(Beginning of Recorded data)

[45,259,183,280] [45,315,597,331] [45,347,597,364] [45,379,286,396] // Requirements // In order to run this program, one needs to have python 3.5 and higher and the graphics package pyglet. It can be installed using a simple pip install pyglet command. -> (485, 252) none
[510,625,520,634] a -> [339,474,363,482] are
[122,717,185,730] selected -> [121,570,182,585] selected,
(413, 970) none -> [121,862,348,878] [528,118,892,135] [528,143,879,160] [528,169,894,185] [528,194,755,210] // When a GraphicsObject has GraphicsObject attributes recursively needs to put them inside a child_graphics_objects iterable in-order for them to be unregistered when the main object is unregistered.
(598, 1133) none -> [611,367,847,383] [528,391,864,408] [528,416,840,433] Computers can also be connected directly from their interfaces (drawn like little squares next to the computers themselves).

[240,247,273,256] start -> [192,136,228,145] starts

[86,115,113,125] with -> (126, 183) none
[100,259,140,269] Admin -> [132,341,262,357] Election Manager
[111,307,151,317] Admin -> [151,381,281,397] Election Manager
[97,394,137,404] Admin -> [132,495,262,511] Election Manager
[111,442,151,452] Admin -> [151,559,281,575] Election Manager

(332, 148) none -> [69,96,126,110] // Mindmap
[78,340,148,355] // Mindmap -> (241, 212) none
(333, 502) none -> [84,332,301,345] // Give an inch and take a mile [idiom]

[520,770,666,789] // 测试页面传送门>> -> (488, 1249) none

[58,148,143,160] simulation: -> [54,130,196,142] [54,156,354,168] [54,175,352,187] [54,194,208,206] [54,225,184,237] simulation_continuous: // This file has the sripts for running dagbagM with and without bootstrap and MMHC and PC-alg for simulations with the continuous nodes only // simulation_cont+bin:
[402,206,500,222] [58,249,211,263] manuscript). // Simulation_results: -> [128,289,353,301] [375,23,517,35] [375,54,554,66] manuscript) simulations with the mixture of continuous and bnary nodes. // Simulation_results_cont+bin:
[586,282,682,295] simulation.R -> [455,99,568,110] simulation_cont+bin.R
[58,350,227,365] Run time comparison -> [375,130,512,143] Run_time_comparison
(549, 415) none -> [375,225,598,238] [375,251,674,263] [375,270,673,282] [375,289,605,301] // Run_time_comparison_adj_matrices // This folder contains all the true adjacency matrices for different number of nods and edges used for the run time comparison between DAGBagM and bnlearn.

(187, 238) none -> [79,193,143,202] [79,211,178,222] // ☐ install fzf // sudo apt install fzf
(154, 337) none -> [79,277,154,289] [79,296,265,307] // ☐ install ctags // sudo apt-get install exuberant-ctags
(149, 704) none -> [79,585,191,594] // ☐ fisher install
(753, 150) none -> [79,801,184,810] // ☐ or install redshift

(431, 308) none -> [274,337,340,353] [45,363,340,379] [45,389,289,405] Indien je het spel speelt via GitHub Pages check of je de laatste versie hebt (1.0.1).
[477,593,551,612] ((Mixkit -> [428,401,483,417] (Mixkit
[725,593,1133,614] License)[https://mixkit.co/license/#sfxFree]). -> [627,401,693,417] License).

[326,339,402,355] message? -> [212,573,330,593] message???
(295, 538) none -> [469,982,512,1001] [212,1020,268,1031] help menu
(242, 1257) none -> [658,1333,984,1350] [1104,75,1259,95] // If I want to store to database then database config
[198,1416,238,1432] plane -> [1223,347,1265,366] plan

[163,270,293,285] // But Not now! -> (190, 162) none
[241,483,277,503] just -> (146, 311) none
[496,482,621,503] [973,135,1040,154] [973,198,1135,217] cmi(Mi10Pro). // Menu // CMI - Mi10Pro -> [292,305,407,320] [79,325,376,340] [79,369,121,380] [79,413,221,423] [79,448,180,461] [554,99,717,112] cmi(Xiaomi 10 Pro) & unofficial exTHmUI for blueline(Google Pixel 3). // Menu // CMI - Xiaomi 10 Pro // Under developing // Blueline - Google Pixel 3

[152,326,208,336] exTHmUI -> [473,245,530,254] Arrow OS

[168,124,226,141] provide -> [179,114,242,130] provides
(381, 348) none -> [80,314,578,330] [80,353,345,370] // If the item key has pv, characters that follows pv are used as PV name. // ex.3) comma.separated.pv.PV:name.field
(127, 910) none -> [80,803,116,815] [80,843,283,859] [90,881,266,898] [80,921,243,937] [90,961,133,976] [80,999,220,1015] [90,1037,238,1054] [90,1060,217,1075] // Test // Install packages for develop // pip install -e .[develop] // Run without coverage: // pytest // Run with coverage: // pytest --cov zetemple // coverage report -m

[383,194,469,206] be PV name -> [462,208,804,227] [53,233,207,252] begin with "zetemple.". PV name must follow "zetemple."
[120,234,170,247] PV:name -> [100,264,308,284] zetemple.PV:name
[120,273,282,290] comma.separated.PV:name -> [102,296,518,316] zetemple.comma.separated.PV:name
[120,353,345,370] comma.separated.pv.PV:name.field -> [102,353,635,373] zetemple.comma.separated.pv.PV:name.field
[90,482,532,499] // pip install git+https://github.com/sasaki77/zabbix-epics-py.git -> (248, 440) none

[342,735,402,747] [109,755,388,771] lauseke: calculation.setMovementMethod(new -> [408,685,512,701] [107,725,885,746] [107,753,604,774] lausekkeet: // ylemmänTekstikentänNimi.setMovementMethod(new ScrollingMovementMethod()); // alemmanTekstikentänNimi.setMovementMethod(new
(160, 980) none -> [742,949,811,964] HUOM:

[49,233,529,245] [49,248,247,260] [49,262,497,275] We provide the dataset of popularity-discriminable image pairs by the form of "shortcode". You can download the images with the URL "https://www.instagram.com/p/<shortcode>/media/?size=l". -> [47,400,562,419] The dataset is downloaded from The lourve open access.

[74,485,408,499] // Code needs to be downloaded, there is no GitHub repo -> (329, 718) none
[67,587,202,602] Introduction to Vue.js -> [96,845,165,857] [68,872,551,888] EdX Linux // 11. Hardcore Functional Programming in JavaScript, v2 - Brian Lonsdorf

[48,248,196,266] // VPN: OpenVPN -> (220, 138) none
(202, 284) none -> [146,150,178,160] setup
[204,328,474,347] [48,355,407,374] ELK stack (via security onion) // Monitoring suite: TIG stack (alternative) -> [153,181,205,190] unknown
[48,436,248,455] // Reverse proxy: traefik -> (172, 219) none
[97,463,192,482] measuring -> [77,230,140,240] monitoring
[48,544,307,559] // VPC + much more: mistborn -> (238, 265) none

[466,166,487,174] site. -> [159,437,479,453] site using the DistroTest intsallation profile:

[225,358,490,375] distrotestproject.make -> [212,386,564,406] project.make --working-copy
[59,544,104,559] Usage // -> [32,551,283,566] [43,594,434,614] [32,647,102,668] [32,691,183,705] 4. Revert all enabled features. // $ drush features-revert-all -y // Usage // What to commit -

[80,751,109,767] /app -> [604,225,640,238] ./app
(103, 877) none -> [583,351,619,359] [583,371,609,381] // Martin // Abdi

(End of Recorded data)

- Your goal -
From the entries above, give again exactly the lines running from the line with "[120,273,282,290] comma.separated.PV:name ->" to the line with "[90,482,532,499] // pip"; include both of those lines.

- Result -
[120,273,282,290] comma.separated.PV:name -> [102,296,518,316] zetemple.comma.separated.PV:name
[120,353,345,370] comma.separated.pv.PV:name.field -> [102,353,635,373] zetemple.comma.separated.pv.PV:name.field
[90,482,532,499] // pip install git+https://github.com/sasaki77/zabbix-epics-py.git -> (248, 440) none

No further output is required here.